Instructions for the task | Write an exact copy of the entries below that leaves out all pictures.

Provided data |

※

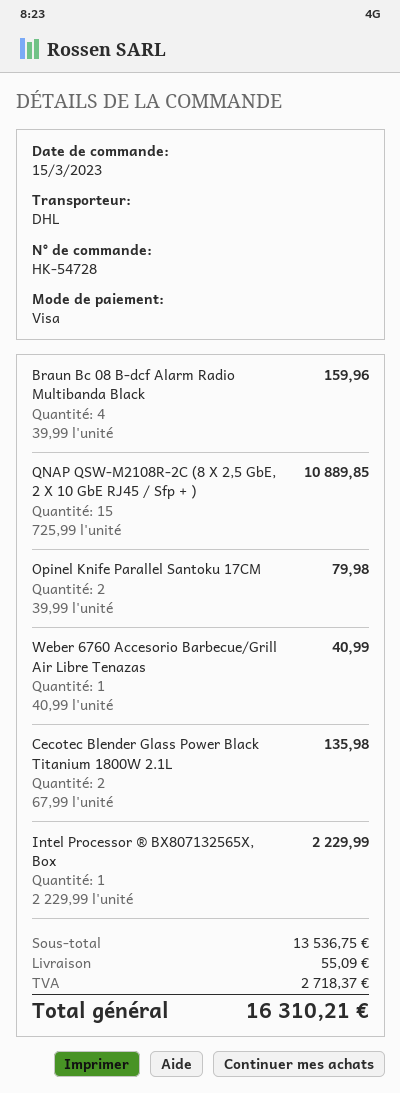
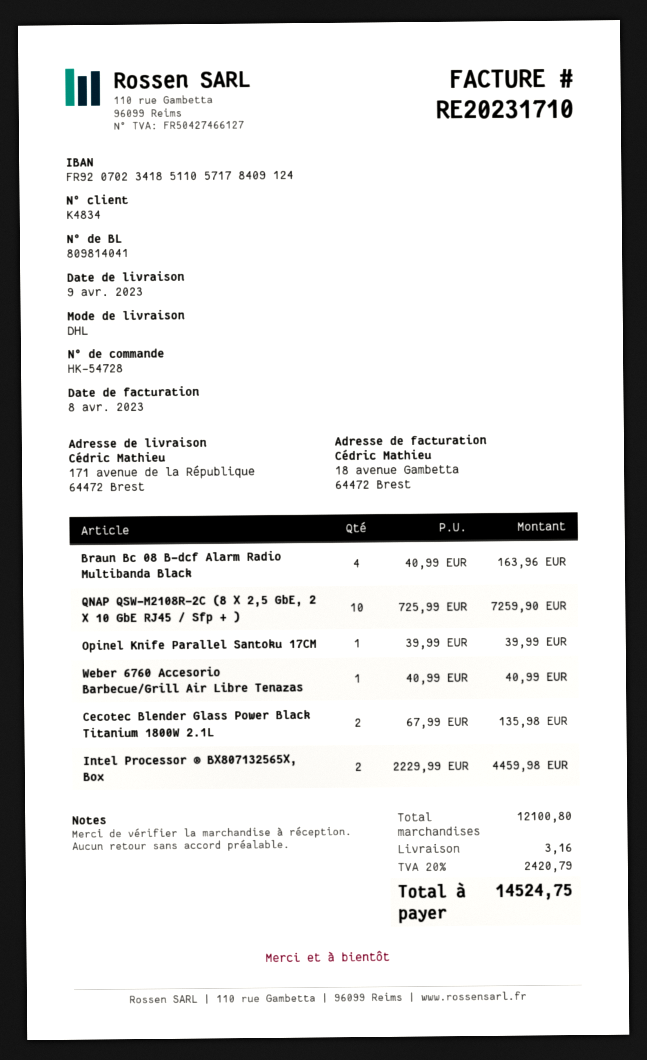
Braun Bc 08 B-dcf Alarm Radio Multibanda Black: 4 x 39.99 = 159.96 -> 4 x 40.99 = 163.96
QNAP QSW-M2108R-2C (8 X 2,5 GbE, 2 X 10 GbE RJ45 / Sfp + ): 15 x 725.99 = 10889.85 -> 10 x 725.99 = 7259.90
Opinel Knife Parallel Santoku 17CM: 2 x 39.99 = 79.98 -> 1 x 39.99 = 39.99
Intel Processor ® BX807132565X, Box: 1 x 2229.99 = 2229.99 -> 2 x 2229.99 = 4459.98
subtotal: 13536.75 -> 12100.80
shipping: 55.09 -> 3.16
tax: 2718.37 -> 2420.79
total: 16310.21 -> 14524.75

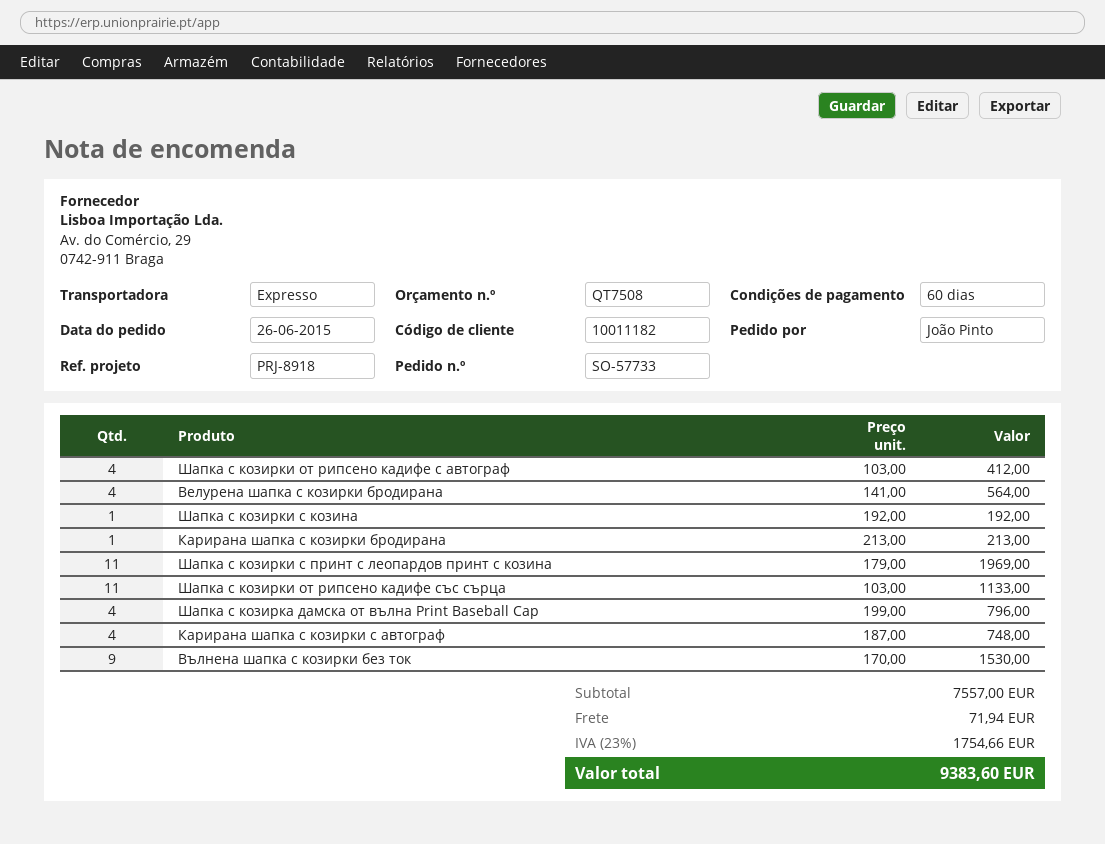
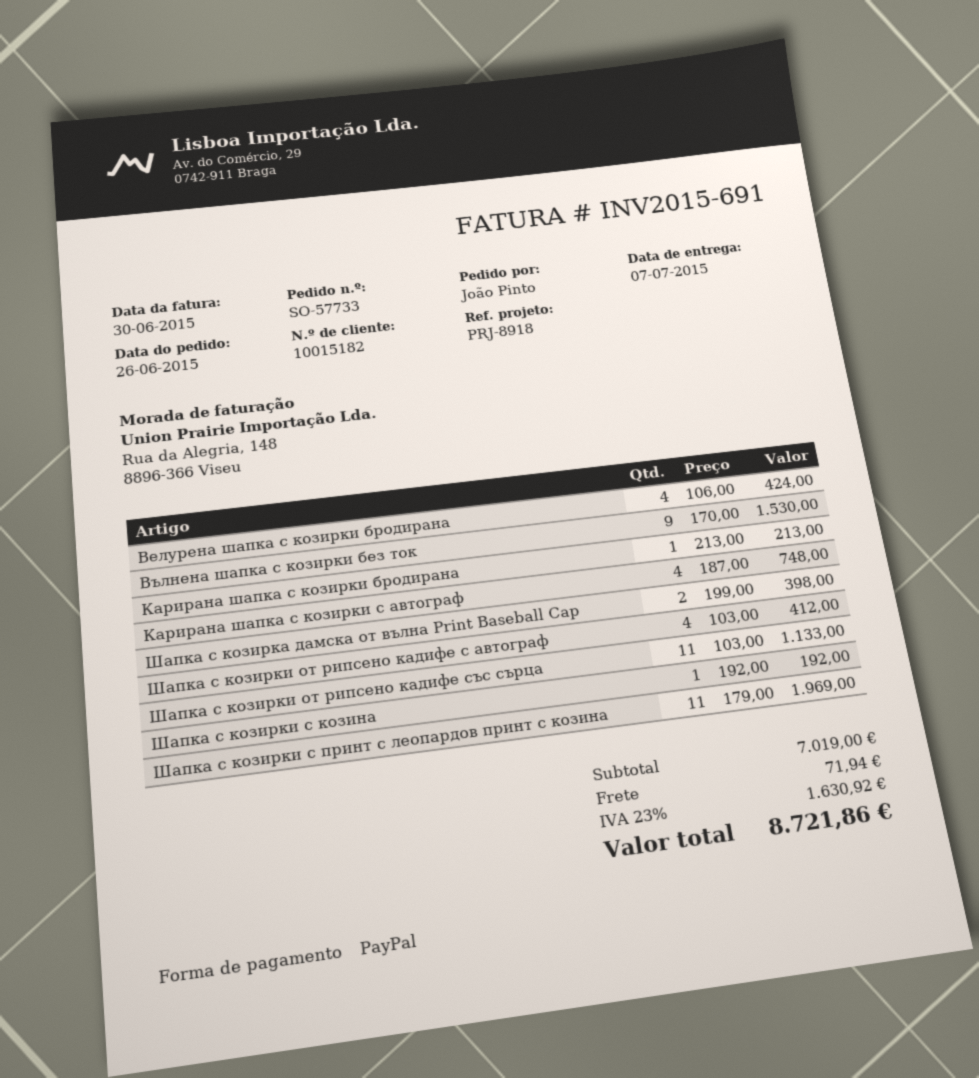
customer number: 10011182 -> 10015182
Велурена шапка с козирки бродирана: 4 x 141.00 = 564.00 -> 4 x 106.00 = 424.00
Шапка с козирка дамска от вълна Print Baseball Cap: 4 x 199.00 = 796.00 -> 2 x 199.00 = 398.00
subtotal: 7557.00 -> 7019.00
tax: 23% = 1754.66 -> 23% = 1630.92
total: 9383.60 -> 8721.86

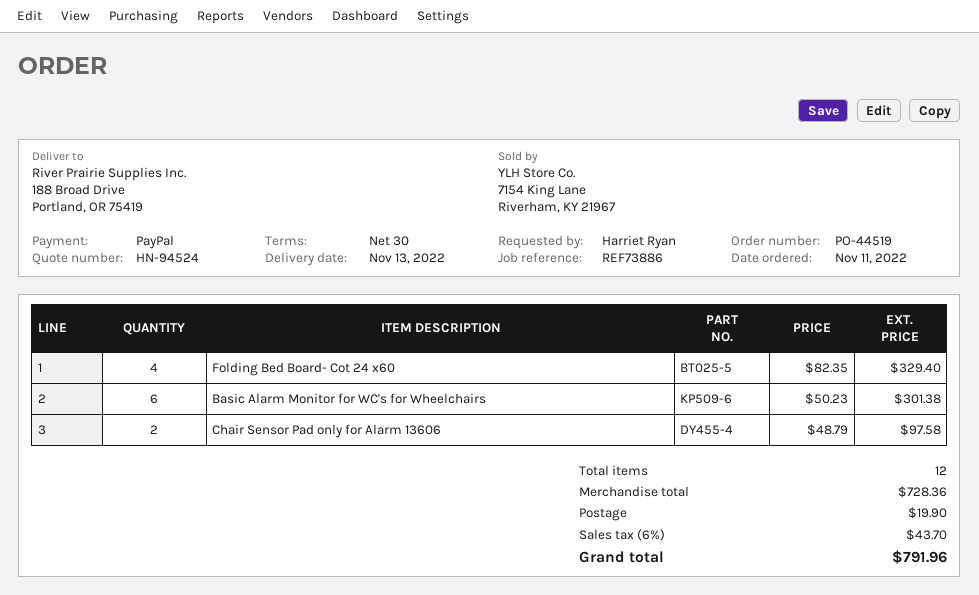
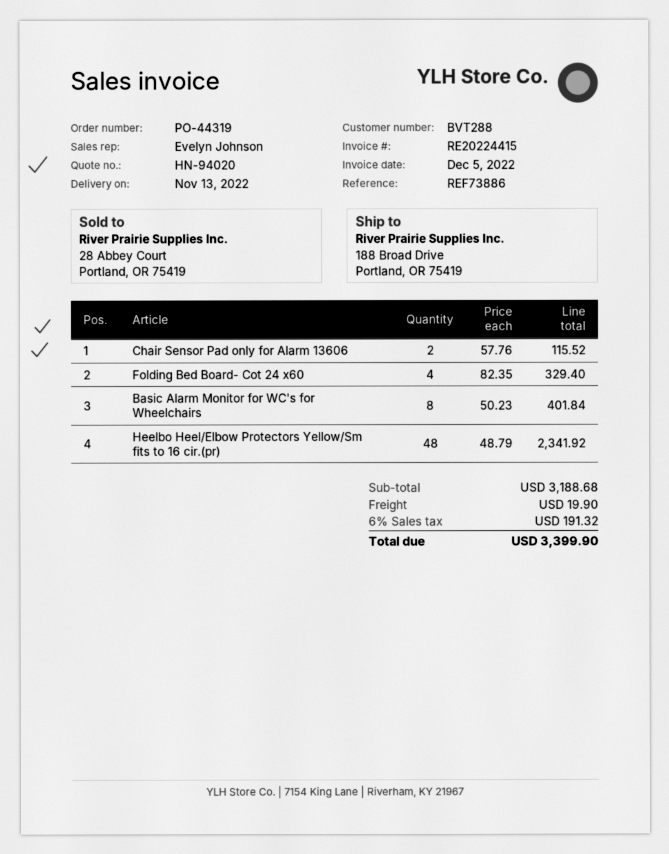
quote number: HN-94524 -> HN-94020
order number: PO-44519 -> PO-44319
Basic Alarm Monitor for WC's for Wheelchairs: 6 x 50.23 = 301.38 -> 8 x 50.23 = 401.84
Chair Sensor Pad only for Alarm 13606: 2 x 48.79 = 97.58 -> 2 x 57.76 = 115.52
Heelbo Heel/Elbow Protectors Yellow/Sm fits to 16 cir.(pr): none -> 48 x 48.79 = 2341.92
subtotal: 728.36 -> 3188.68
tax: 6% = 43.70 -> 6% = 191.32
total: 791.96 -> 3399.90

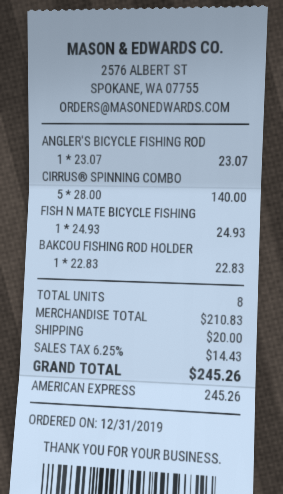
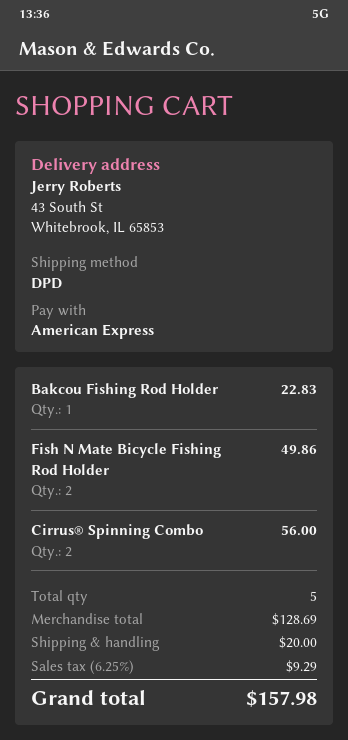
ANGLER'S BICYCLE FISHING ROD: 1 for 23.07 -> none
CIRRUS® SPINNING COMBO: 5 for 140.00 -> 2 for 56.00
FISH N MATE BICYCLE FISHING: 1 for 24.93 -> 2 for 49.86
total quantity: 8 -> 5
subtotal: 210.83 -> 128.69
tax: 6.25% = 14.43 -> 6.25% = 9.29
total: 245.26 -> 157.98

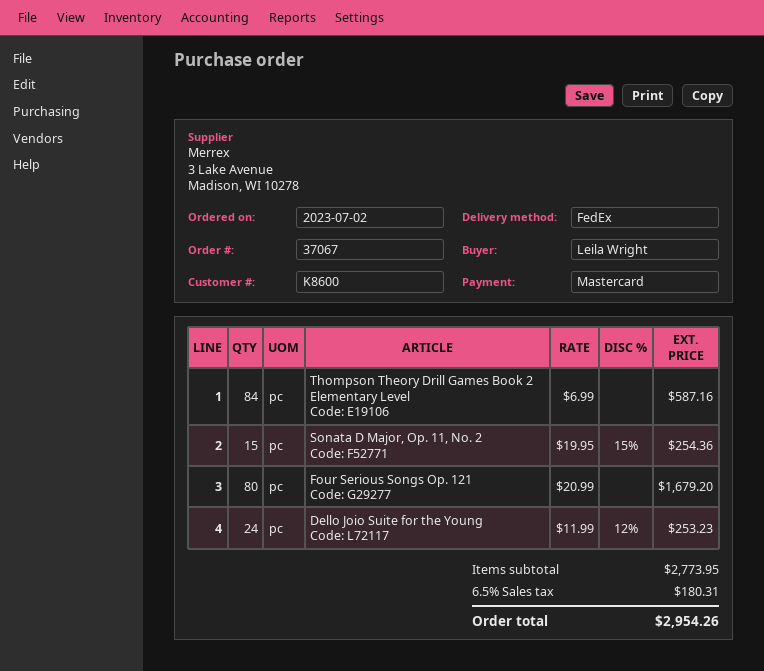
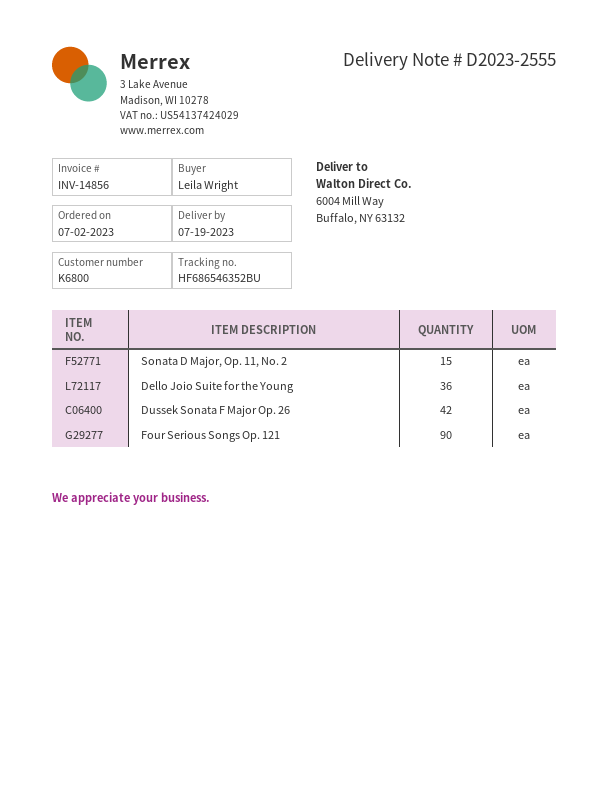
customer number: K8600 -> K6800
Thompson Theory Drill Games Book 2 Elementary Level: 84 -> none
Four Serious Songs Op. 121: 80 -> 90
Dello Joio Suite for the Young: 24 -> 36
Dussek Sonata F Major Op. 26: none -> 42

※

Response area |
Braun Bc 08 B-dcf Alarm Radio Multibanda Black: 4 x 39.99 = 159.96 -> 4 x 40.99 = 163.96
QNAP QSW-M2108R-2C (8 X 2,5 GbE, 2 X 10 GbE RJ45 / Sfp + ): 15 x 725.99 = 10889.85 -> 10 x 725.99 = 7259.90
Opinel Knife Parallel Santoku 17CM: 2 x 39.99 = 79.98 -> 1 x 39.99 = 39.99
Intel Processor ® BX807132565X, Box: 1 x 2229.99 = 2229.99 -> 2 x 2229.99 = 4459.98
subtotal: 13536.75 -> 12100.80
shipping: 55.09 -> 3.16
tax: 2718.37 -> 2420.79
total: 16310.21 -> 14524.75

customer number: 10011182 -> 10015182
Велурена шапка с козирки бродирана: 4 x 141.00 = 564.00 -> 4 x 106.00 = 424.00
Шапка с козирка дамска от вълна Print Baseball Cap: 4 x 199.00 = 796.00 -> 2 x 199.00 = 398.00
subtotal: 7557.00 -> 7019.00
tax: 23% = 1754.66 -> 23% = 1630.92
total: 9383.60 -> 8721.86

quote number: HN-94524 -> HN-94020
order number: PO-44519 -> PO-44319
Basic Alarm Monitor for WC's for Wheelchairs: 6 x 50.23 = 301.38 -> 8 x 50.23 = 401.84
Chair Sensor Pad only for Alarm 13606: 2 x 48.79 = 97.58 -> 2 x 57.76 = 115.52
Heelbo Heel/Elbow Protectors Yellow/Sm fits to 16 cir.(pr): none -> 48 x 48.79 = 2341.92
subtotal: 728.36 -> 3188.68
tax: 6% = 43.70 -> 6% = 191.32
total: 791.96 -> 3399.90

ANGLER'S BICYCLE FISHING ROD: 1 for 23.07 -> none
CIRRUS® SPINNING COMBO: 5 for 140.00 -> 2 for 56.00
FISH N MATE BICYCLE FISHING: 1 for 24.93 -> 2 for 49.86
total quantity: 8 -> 5
subtotal: 210.83 -> 128.69
tax: 6.25% = 14.43 -> 6.25% = 9.29
total: 245.26 -> 157.98

customer number: K8600 -> K6800
Thompson Theory Drill Games Book 2 Elementary Level: 84 -> none
Four Serious Songs Op. 121: 80 -> 90
Dello Joio Suite for the Young: 24 -> 36
Dussek Sonata F Major Op. 26: none -> 42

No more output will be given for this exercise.